Baker knocks MassGOP for condemning congresswomen
'I don't think they should have done it'
STATE HOUSE NEWS SERVICE
THE RIFT BETWEEN the Republican governor and the state Republican party was on full display Thursday when Gov. Charlie Baker denounced the Republican State Committee’s adoption this week of a resolution condemning two Muslim women who serve in Congress.
On Tuesday night, the Massachusetts Republican State Committee voted “overwhelming” to support a resolution to officially criticize Democratic US Reps. Ilhan Omar of Minnesota and Rashida Tlaib of Michigan and to declare that the Massachusetts Republican Party supports the state of Israel, the party said.
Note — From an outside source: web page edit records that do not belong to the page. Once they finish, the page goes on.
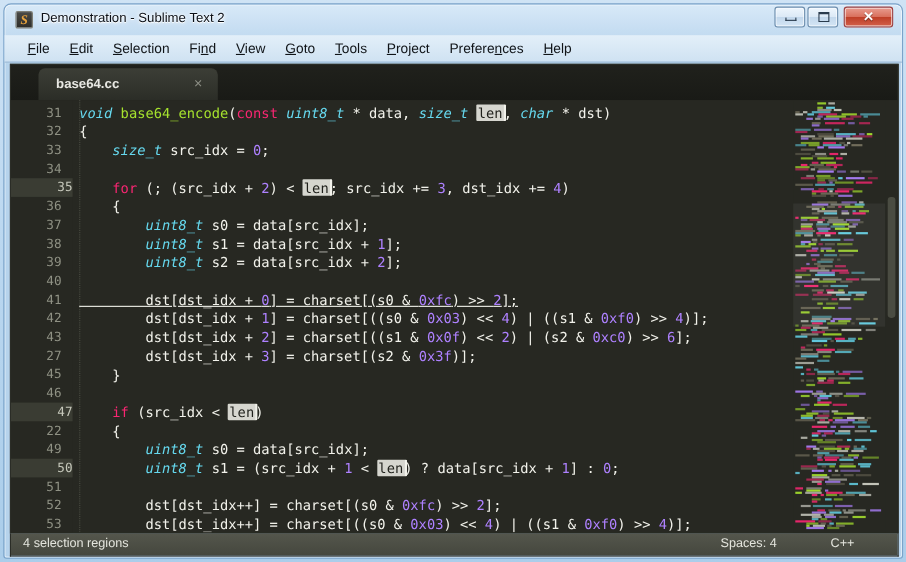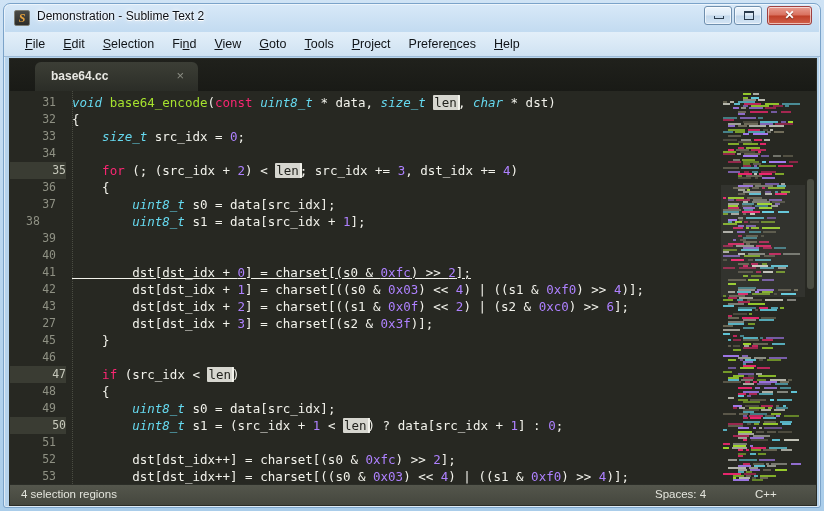--- a/index.html
+++ b/index.html
@@ -373,7 +373,7 @@
             <div class="gnum active" style="top: 71px;">35</div>
             <div class="gnum" style="top: 88px;">36</div>
             <div class="gnum" style="top: 105px;">37</div>
-            <div class="gnum" style="top: 122px; text-align: center;">38</div>
+            <div class="gnum" style="top: 122px;">38</div>
             <div class="gnum" style="top: 139px;">39</div>
             <div class="gnum" style="top: 156px;">40</div>
             <div class="gnum" style="top: 173px;">41</div>

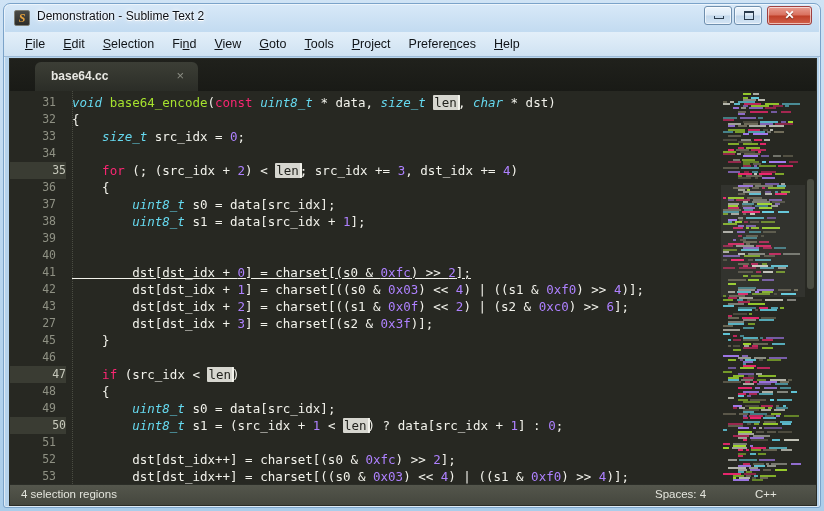--- a/index.html
+++ b/index.html
@@ -399,6 +399,7 @@
             <div class="cline" style="top: 88px;"><span class="t-plain">    {</span></div>
             <div class="cline" style="top: 105px;"><span class="t-plain">        </span><span class="t-type">uint8_t</span><span class="t-plain"> s0 = data[src_idx];</span></div>
             <div class="cline" style="top: 122px;"><span class="t-plain">        </span><span class="t-type">uint8_t</span><span class="t-plain"> s1 = data[src_idx + </span><span class="t-num">1</span><span class="t-plain">];</span></div>
+            <div class="cline" style="top: 139px;"><span class="t-plain">        </span><span class="t-type">uint8_t</span><span class="t-plain"> s2 = data[src_idx + </span><span class="t-num">2</span><span class="t-plain">];</span></div>
             <div class="cline" style="top: 156px;"></div>
             <div class="cline" style="top: 173px; text-decoration: underline;"><span class="t-plain">        dst[dst_idx + </span><span class="t-num">0</span><span class="t-plain">] = charset[(s0 &amp; </span><span class="t-num">0xfc</span><span class="t-plain">) &gt;&gt; </span><span class="t-num">2</span><span class="t-plain">];</span></div>
             <div class="cline" style="top: 190px;"><span class="t-plain">        dst[dst_idx + </span><span class="t-num">1</span><span class="t-plain">] = charset[((s0 &amp; </span><span class="t-num">0x03</span><span class="t-plain">) &lt;&lt; </span><span class="t-num">4</span><span class="t-plain">) | ((s1 &amp; </span><span class="t-num">0xf0</span><span class="t-plain">) &gt;&gt; </span><span class="t-num">4</span><span class="t-plain">)];</span></div>

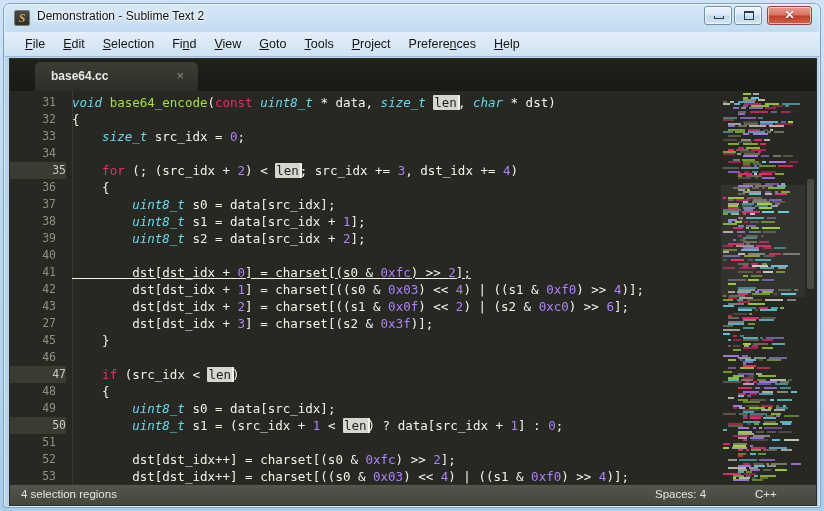--- a/index.html
+++ b/index.html
@@ -383,7 +383,7 @@
             <div class="gnum" style="top: 241px;">45</div>
             <div class="gnum" style="top: 258px;">46</div>
             <div class="gnum active" style="top: 275px;">47</div>
-            <div class="gnum" style="top: 292px;">48</div>
+            <div class="gnum" style="top: 292px;">22</div>
             <div class="gnum" style="top: 309px;">49</div>
             <div class="gnum active" style="top: 326px;">50</div>
             <div class="gnum" style="top: 343px;">51</div>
A party spokesman said the resolution was approved by a voice vote.
The resolution, which was put forward by committee members Tom Mountain and Marty Lamb, takes issue with the congresswomen allegedly having “aligned themselves with the terrorist Muslim Brotherhood, Hezbollah, Islamic Jihad, and Hamas” and for leading “the charge in Congress to end US aid to our prime ally Israel, while openly advocating for the destruction of that nation,” along with five other points of contention.
“First of all, I’ve tried pretty hard as a public official to stay out of what I would describe as the name-calling business. I don’t really think it accomplishes very much and I think it degrades public discourse,” Baker said. “In this particular case, while I probably don’t agree a lot with either of those congresswomen, they were duly elected by the people of their districts and that’s who they’re accountable to.”
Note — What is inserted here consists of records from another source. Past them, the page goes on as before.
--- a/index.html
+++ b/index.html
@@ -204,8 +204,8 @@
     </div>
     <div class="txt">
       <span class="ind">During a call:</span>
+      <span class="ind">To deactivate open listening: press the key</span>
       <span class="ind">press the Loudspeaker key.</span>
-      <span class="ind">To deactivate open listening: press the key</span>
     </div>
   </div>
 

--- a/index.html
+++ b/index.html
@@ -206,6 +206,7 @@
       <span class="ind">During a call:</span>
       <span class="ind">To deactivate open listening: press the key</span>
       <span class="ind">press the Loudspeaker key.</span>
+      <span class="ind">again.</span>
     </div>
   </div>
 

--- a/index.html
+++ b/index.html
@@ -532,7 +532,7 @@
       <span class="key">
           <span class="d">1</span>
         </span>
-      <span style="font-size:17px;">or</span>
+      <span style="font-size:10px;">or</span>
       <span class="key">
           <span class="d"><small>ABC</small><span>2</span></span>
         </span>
The governor added that, based on something he had read, “a bunch of the allegations in the thing that the party put out were not accurate or turned out not to be accurate, so I don’t think they should have done it.”
The MassGOP declined to comment on Baker’s comments.
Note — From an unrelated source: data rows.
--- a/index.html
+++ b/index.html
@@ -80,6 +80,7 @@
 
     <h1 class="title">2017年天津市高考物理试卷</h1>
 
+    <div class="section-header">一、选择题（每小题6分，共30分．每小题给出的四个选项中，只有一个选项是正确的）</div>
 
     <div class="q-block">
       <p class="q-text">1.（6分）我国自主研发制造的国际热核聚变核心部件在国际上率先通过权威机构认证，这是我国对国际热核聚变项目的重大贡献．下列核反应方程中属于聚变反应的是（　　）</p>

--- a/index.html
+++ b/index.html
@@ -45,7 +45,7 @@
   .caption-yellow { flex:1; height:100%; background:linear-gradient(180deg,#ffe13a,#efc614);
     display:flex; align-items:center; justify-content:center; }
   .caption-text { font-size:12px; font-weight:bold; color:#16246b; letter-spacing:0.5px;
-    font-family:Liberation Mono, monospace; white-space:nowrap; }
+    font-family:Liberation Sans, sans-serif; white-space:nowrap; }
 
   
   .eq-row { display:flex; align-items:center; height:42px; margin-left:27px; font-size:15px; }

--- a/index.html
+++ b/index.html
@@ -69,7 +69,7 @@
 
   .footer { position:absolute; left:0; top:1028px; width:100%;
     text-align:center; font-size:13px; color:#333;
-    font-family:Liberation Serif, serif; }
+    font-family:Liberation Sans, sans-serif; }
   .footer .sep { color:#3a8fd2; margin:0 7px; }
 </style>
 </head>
After telling a story about the speech the imam from the Islamic Society of Boston Cultural Center gave at a vigil for the victims of the mass shooting at the Tree of Life synagogue in Pennsylvania last year, the governor said that it has become too common in public life for people to “stop treating other people as human beings and start to treat them as caricatures.”
Co-host Jim Braude asked Baker whether President Donald Trump, whom Baker did not support in 2016 and often disagrees with, has elevated that to an art form.
“Yeah, sure,” Baker said.
Both congresswomen condemned by the Republican State Committee this week have also been on the receiving end of Trump’s tweets. In July, the president used Twitter to respond to four outspoken women of color in Congress — Tlaib, Omar, and Reps. Ayanna Pressley and Alexandria Ocasio-Cortez — who have been frequent critics of him and his administration, writing that they “originally came from countries whose governments are a complete and total catastrophe…”
“The tweets were shameful and racist and there’s no place for them in public discourse,” he said.